- BRIEF
Number of lines below with "discount": work it out and reply with that number only.
*** Opening of DATA FOR PROCESSING ***
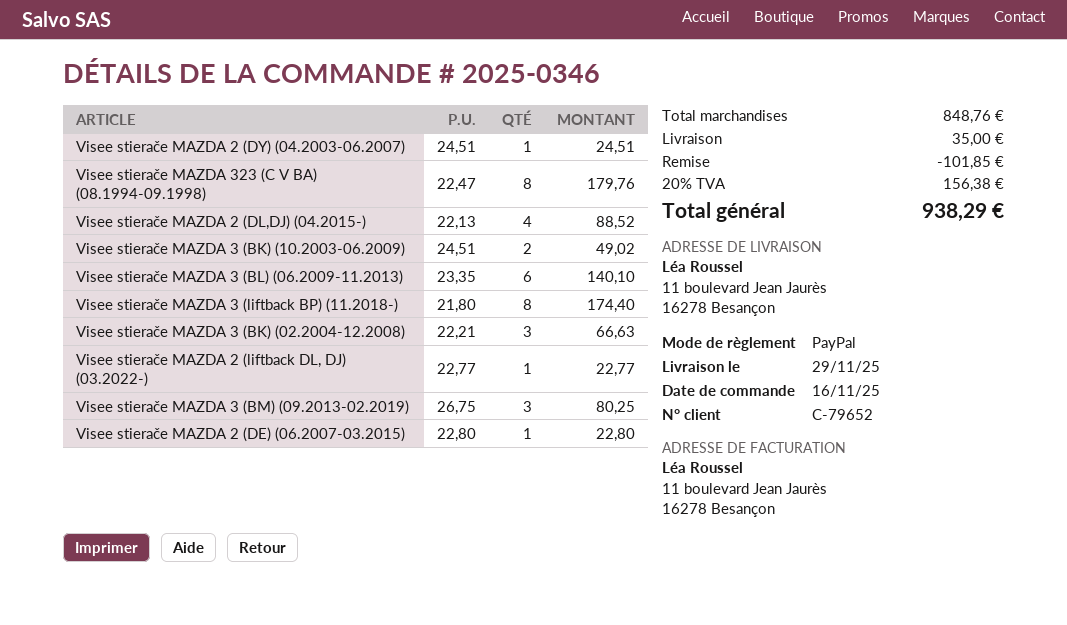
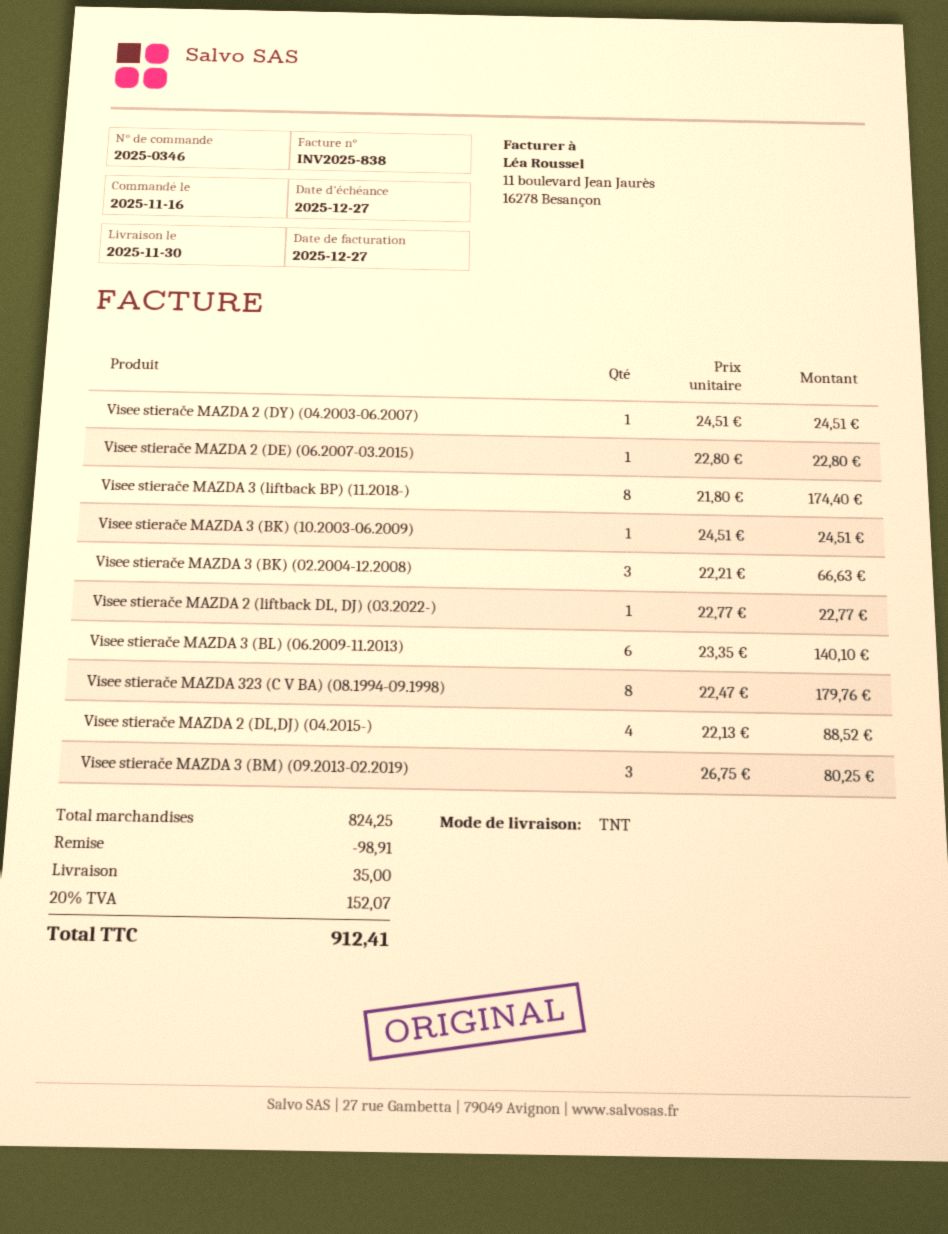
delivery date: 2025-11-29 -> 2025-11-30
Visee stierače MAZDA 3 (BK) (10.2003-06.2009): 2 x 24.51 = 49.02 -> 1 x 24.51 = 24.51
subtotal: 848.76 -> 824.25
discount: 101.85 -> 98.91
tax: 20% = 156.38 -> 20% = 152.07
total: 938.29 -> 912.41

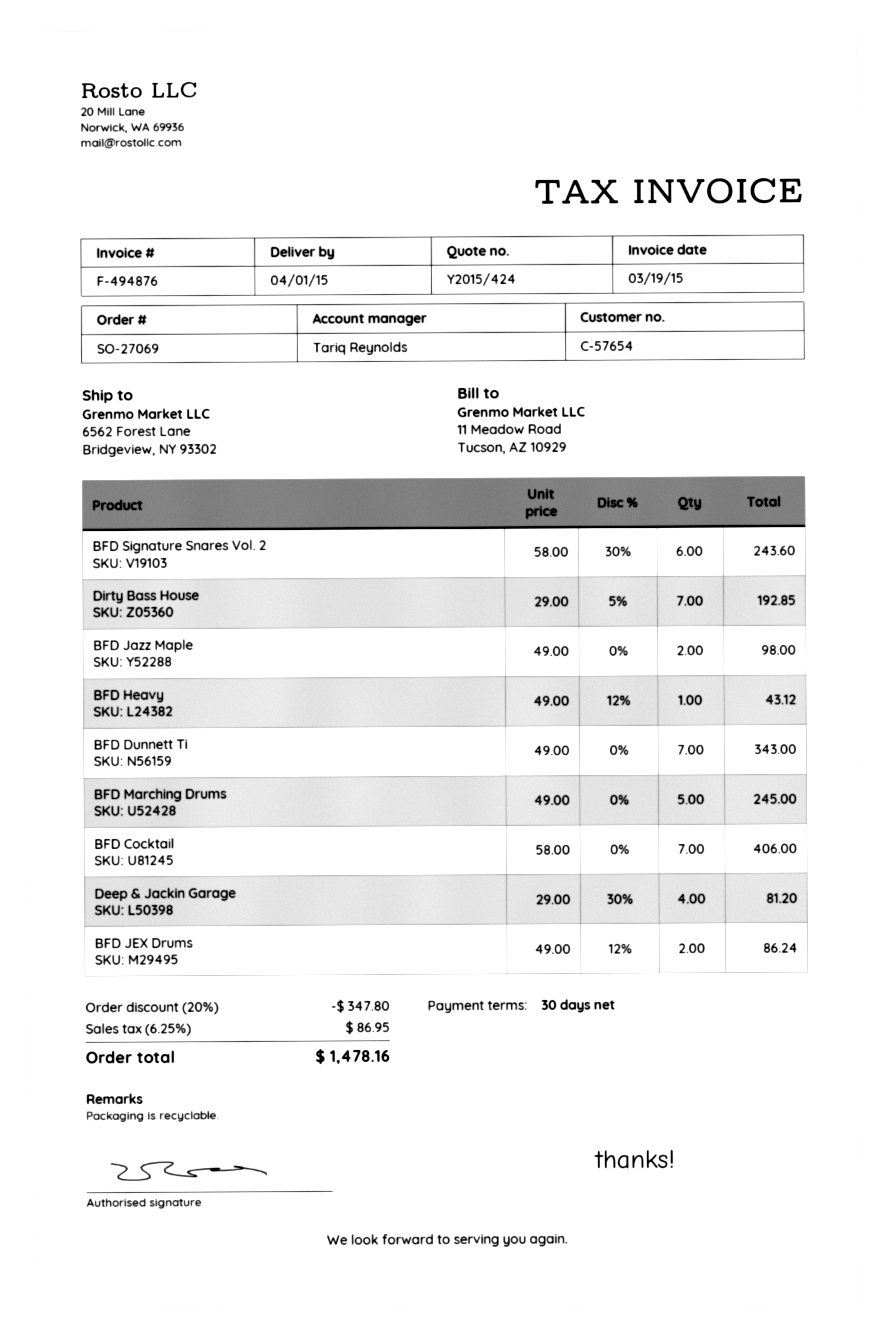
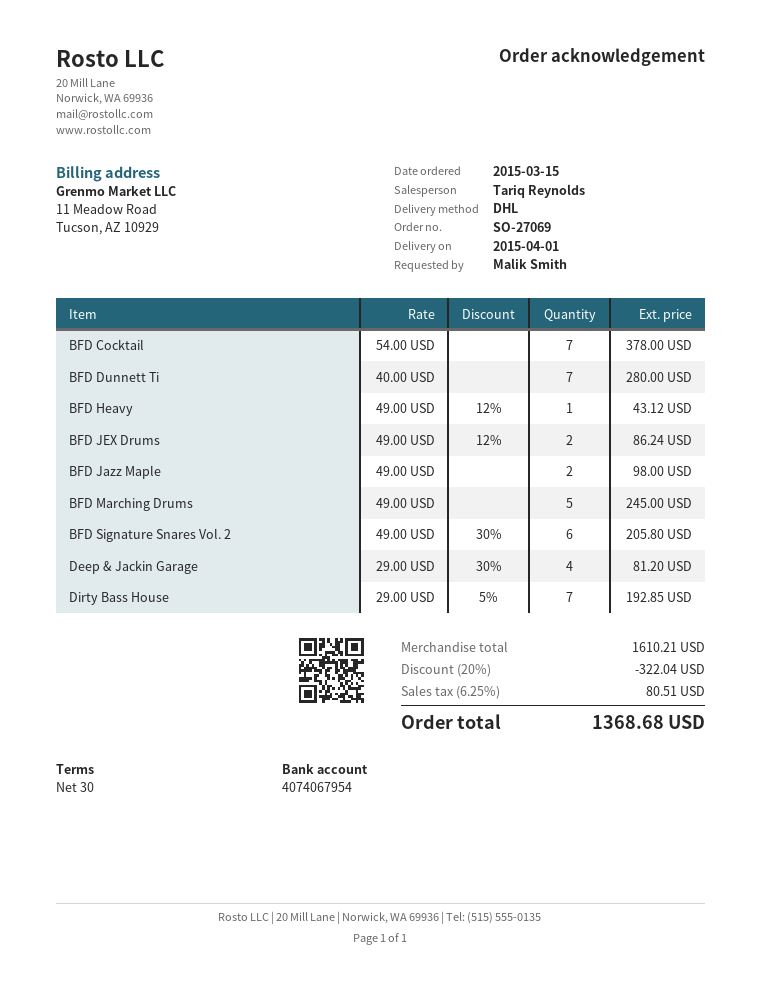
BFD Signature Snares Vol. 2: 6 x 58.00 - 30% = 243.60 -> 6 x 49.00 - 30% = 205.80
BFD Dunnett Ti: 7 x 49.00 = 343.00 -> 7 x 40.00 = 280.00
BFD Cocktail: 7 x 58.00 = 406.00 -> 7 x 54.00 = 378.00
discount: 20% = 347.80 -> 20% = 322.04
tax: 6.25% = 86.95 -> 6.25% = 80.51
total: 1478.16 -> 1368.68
*** Close of DATA FOR PROCESSING ***
- RESULT OF THIS EXERCISE
2